Well trodden ground. We disagree.

The point of fluent getters is __solely__ to make nicer API. An API with duplicated methods isn't nicer, it's worse. By a significant margin - the best code is code that is self-evident: Code whose signature elements (so, names, return type, parameter types) lead one to jump to a conclusion, and this conclusion is likely correct. That's the best code: It doesn't need documentation, or at best, documentation that simply confirms the obvious. If I see a class that has both a `year()` and a `getYear()` method, I won't jump to the conclusion: Oh, clearly, those are synonyms for my convenience. I start having to delve into the docs to confirm why in the blazes the class has duplicate methods.
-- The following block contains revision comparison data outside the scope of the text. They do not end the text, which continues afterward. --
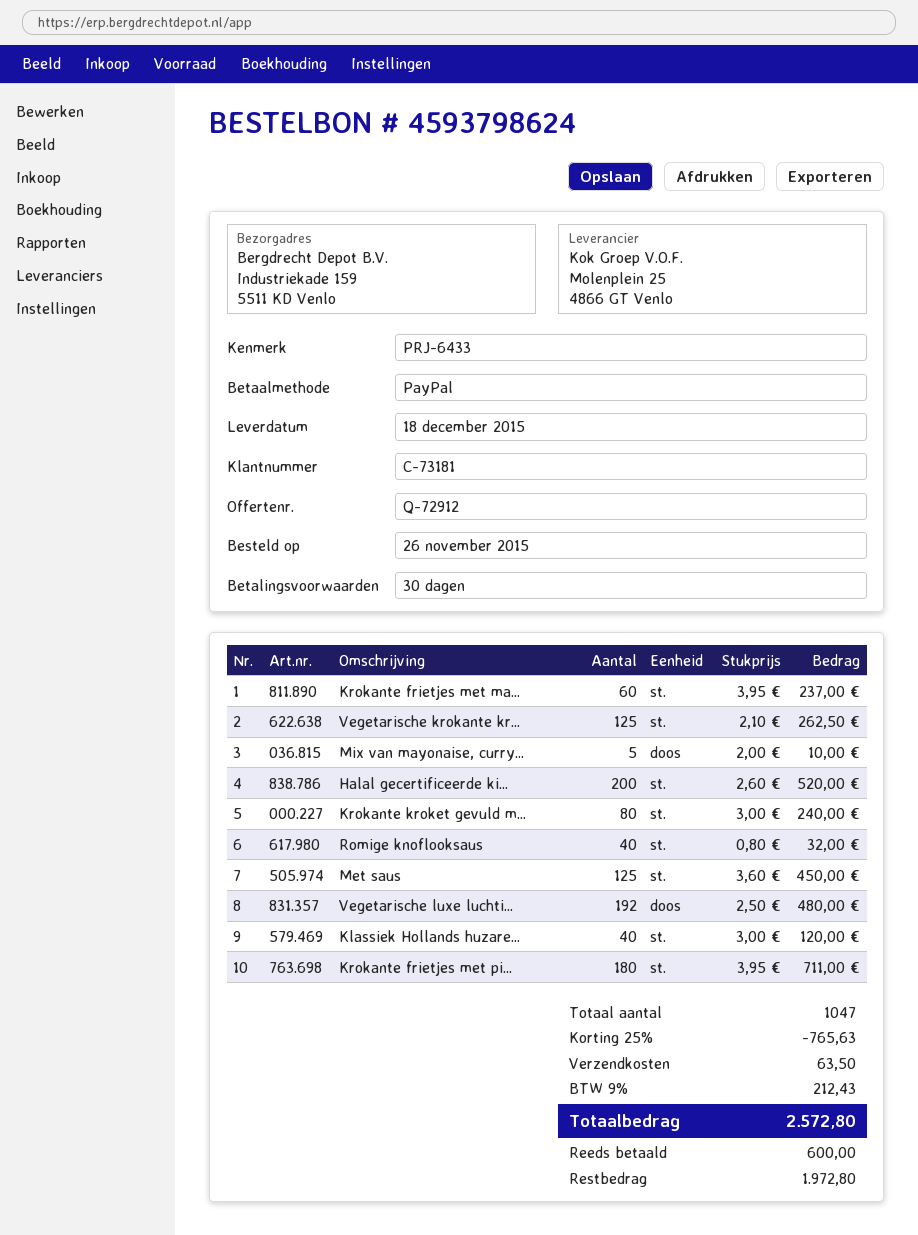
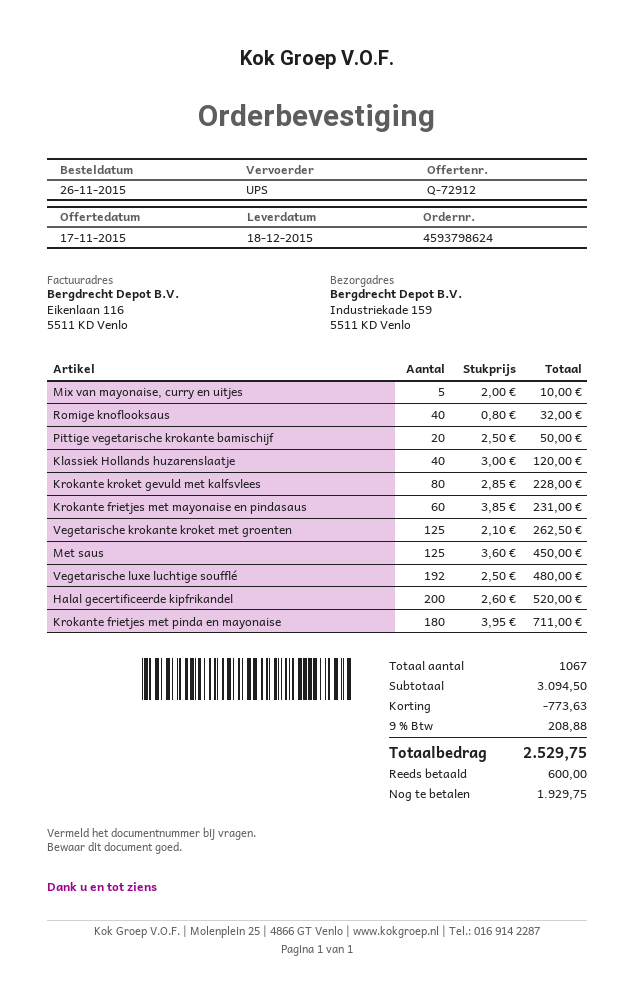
Krokante frietjes met ma...: 60 x 3.95 = 237.00 -> 60 x 3.85 = 231.00
Krokante kroket gevuld m...: 80 x 3.00 = 240.00 -> 80 x 2.85 = 228.00
Pittige vegetarische krokante bamischijf: none -> 20 x 2.50 = 50.00
total quantity: 1047 -> 1067
discount: 765.63 -> 773.63
shipping: 63.50 -> none
tax: 9% = 212.43 -> 9% = 208.88
total: 2572.80 -> 2529.75
balance: 1972.80 -> 1929.75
It also mucks up auto-complete dialogs, and causes pointless style debates for using the library (should one use `getYear()` or `year()`? Even if the docs clearly indicate one of the two to prefer, you've still ended up with a non-self-evident API now).

Lombok draws the line at features which serve only for abuse, or at least, it disregards the abuse scenarios (which having both "for API convenience" is!) when doing the 'math' on whether the feature is worth it, which is primarily a function of 'number of times this boilerplate is likely to come up in an average java project' multiplied by 'how much boilerplate code can be removed by lombok'. The 'likeliness' factor is near nil which means the feature doesn't make it.